ASSIGNED TASK. Copy out the lines below that hold the word "Gacor".

----------------------------------------

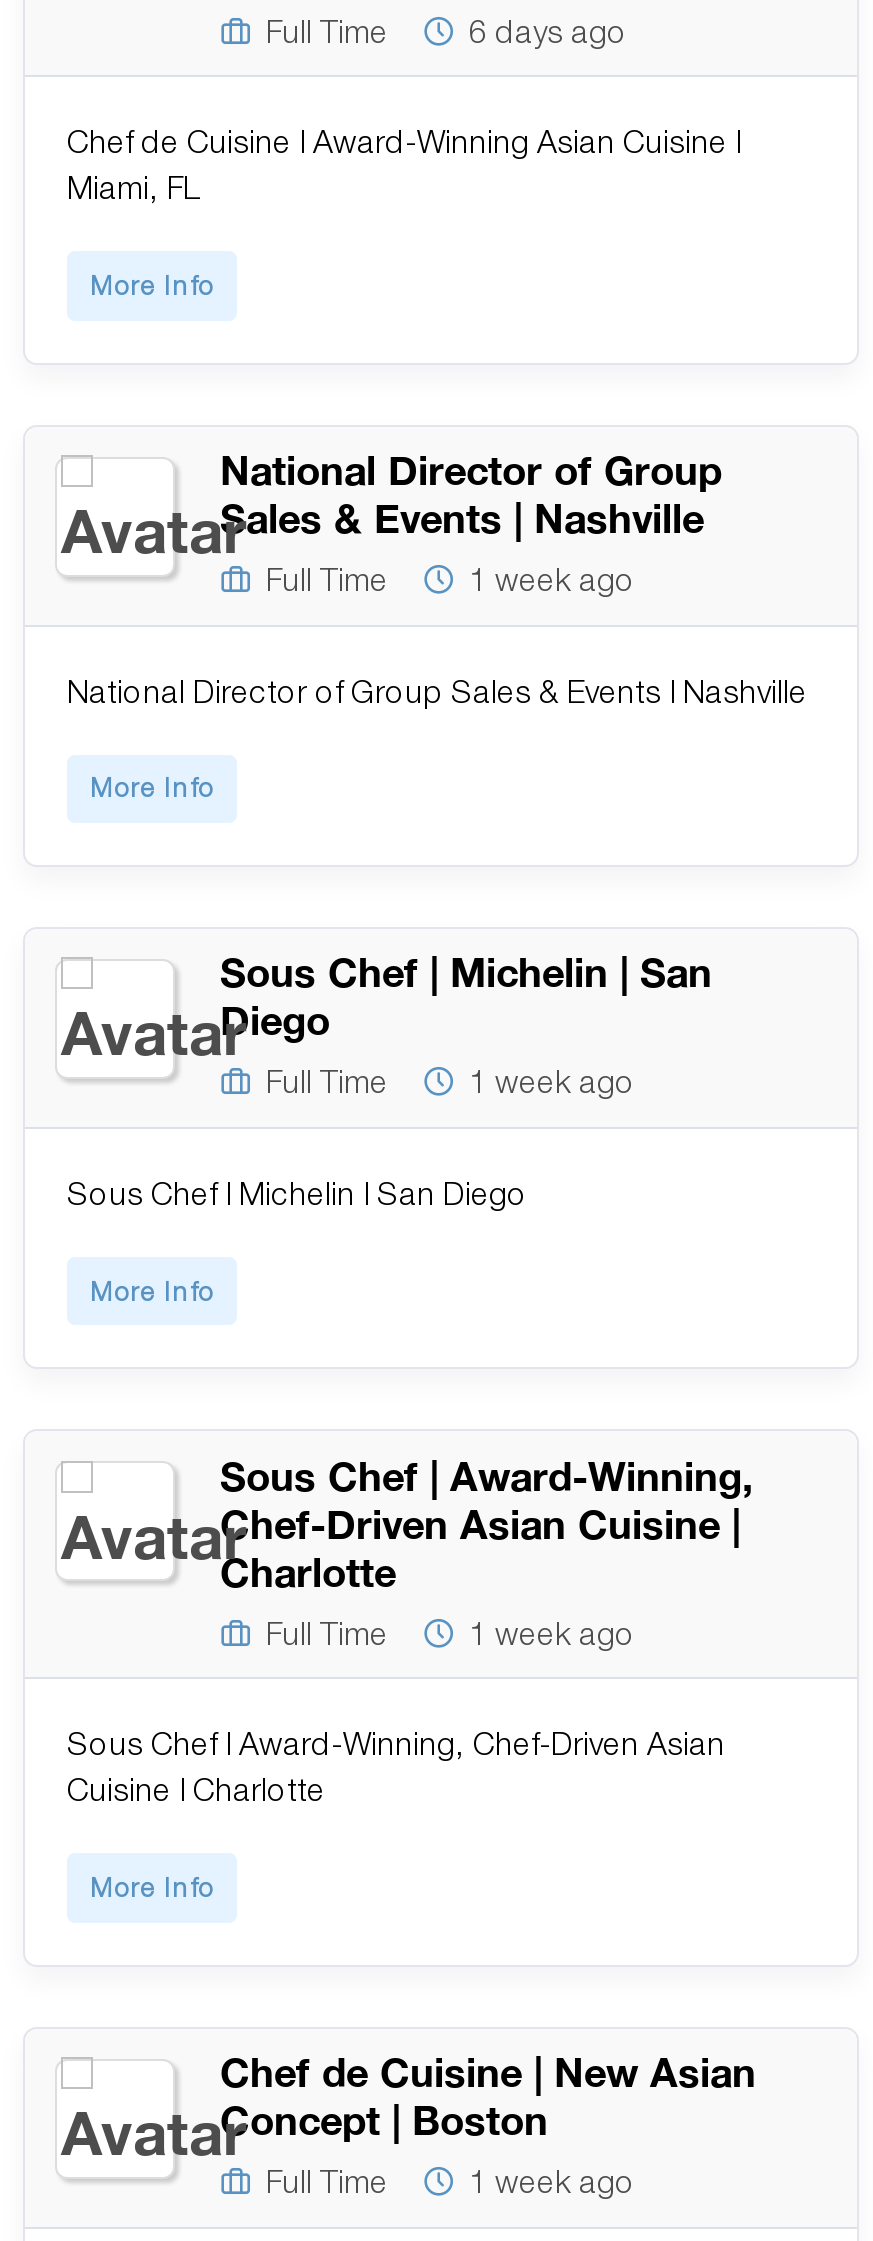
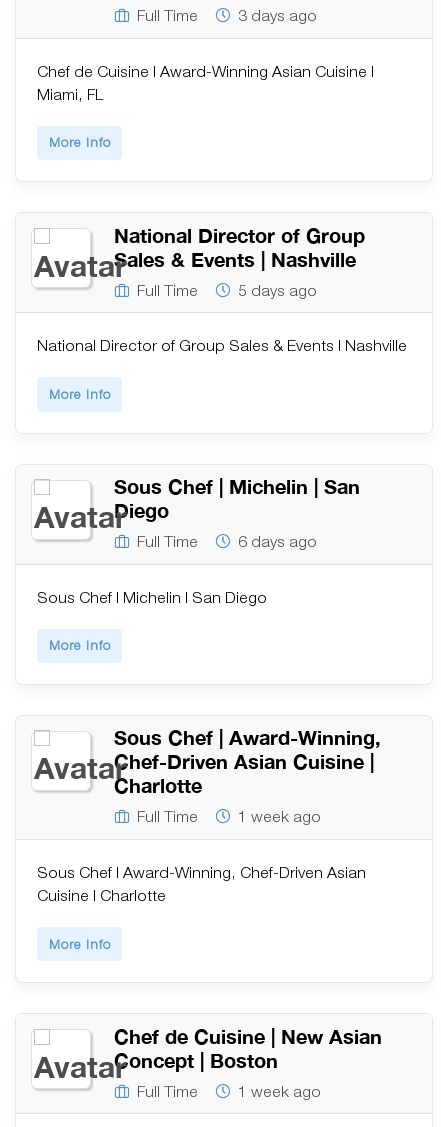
- 6 days ago
+ 3 days ago

- 1 week ago
+ 5 days ago

- 1 week ago
+ 6 days ago
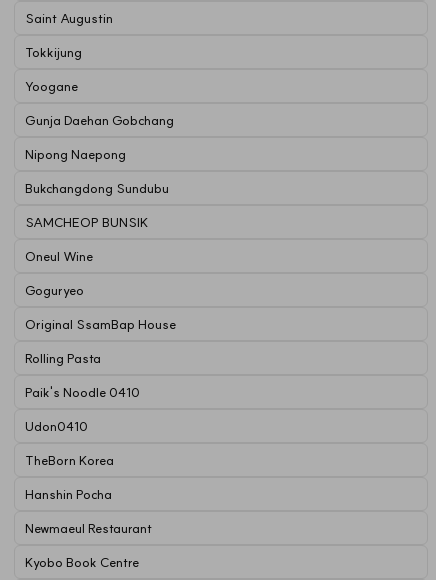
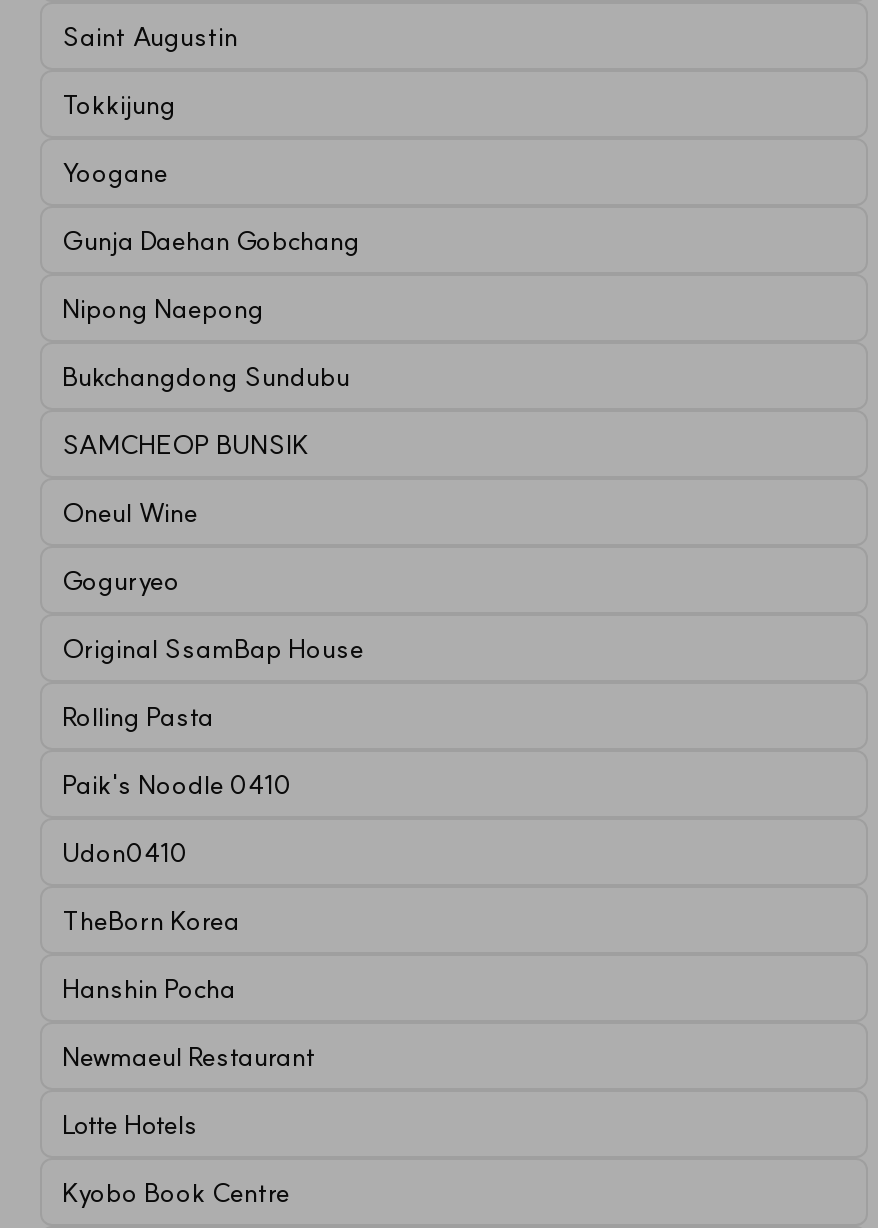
+ Lotte Hotels
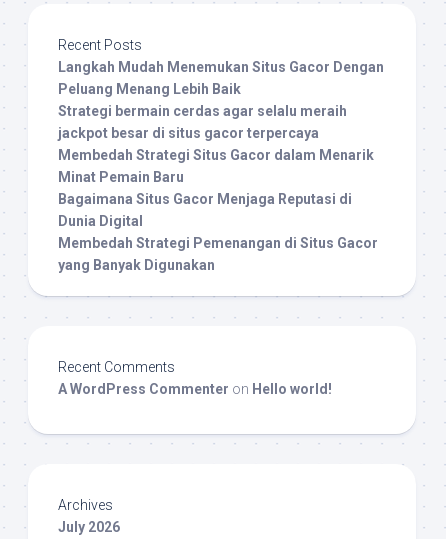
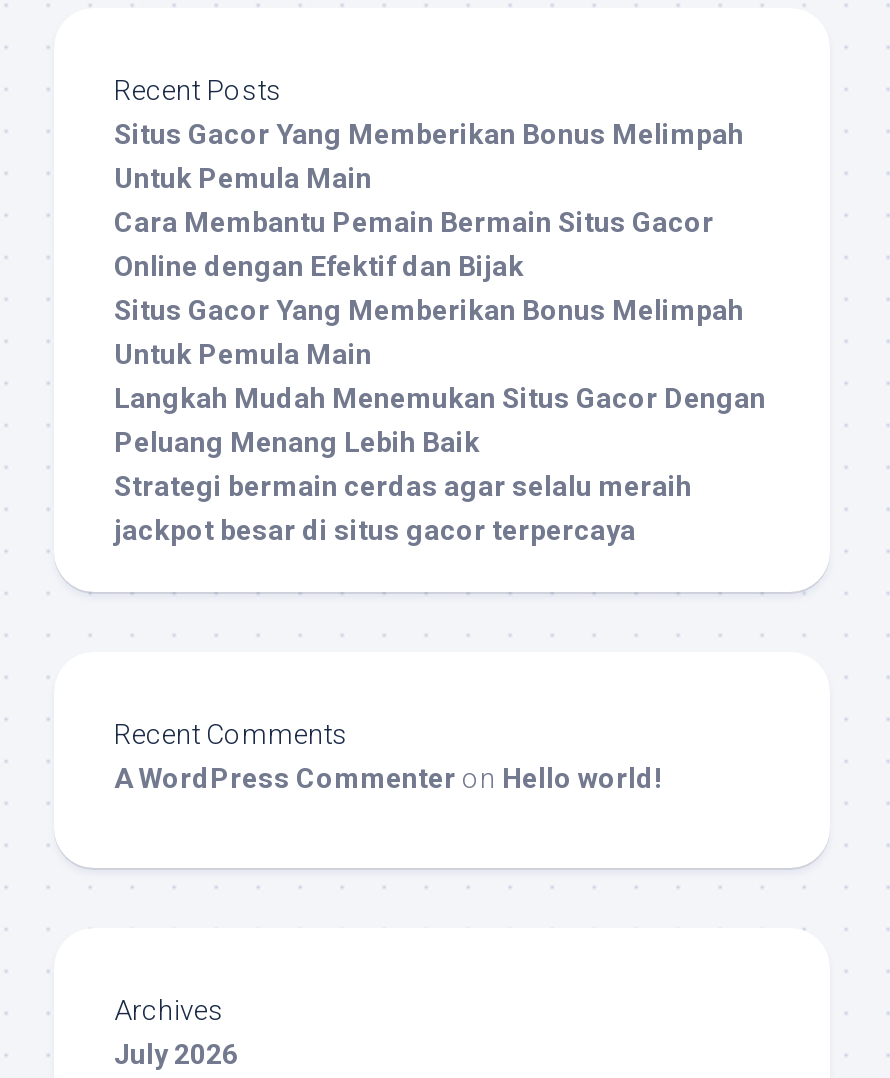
+ Situs Gacor Yang Memberikan Bonus Melimpah
+ Untuk Pemula Main
+ Cara Membantu Pemain Bermain Situs Gacor
+ Online dengan Efektif dan Bijak
+ Situs Gacor Yang Memberikan Bonus Melimpah
+ Untuk Pemula Main

moved down: Langkah Mudah Menemukan Situs Gacor Dengan | Peluang Menang Lebih Baik | Strategi bermain cerdas agar selalu meraih | jackpot besar di situs gacor terpercaya

- Membedah Strategi Situs Gacor dalam Menarik
- Minat Pemain Baru
- Bagaimana Situs Gacor Menjaga Reputasi di
- Dunia Digital
- Membedah Strategi Pemenangan di Situs Gacor
- yang Banyak Digunakan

----------------------------------------

TASK RESPONSE.
+ Situs Gacor Yang Memberikan Bonus Melimpah
+ Cara Membantu Pemain Bermain Situs Gacor
+ Situs Gacor Yang Memberikan Bonus Melimpah
moved down: Langkah Mudah Menemukan Situs Gacor Dengan | Peluang Menang Lebih Baik | Strategi bermain cerdas agar selalu meraih | jackpot besar di situs gacor terpercaya
- Membedah Strategi Situs Gacor dalam Menarik
- Bagaimana Situs Gacor Menjaga Reputasi di
- Membedah Strategi Pemenangan di Situs Gacor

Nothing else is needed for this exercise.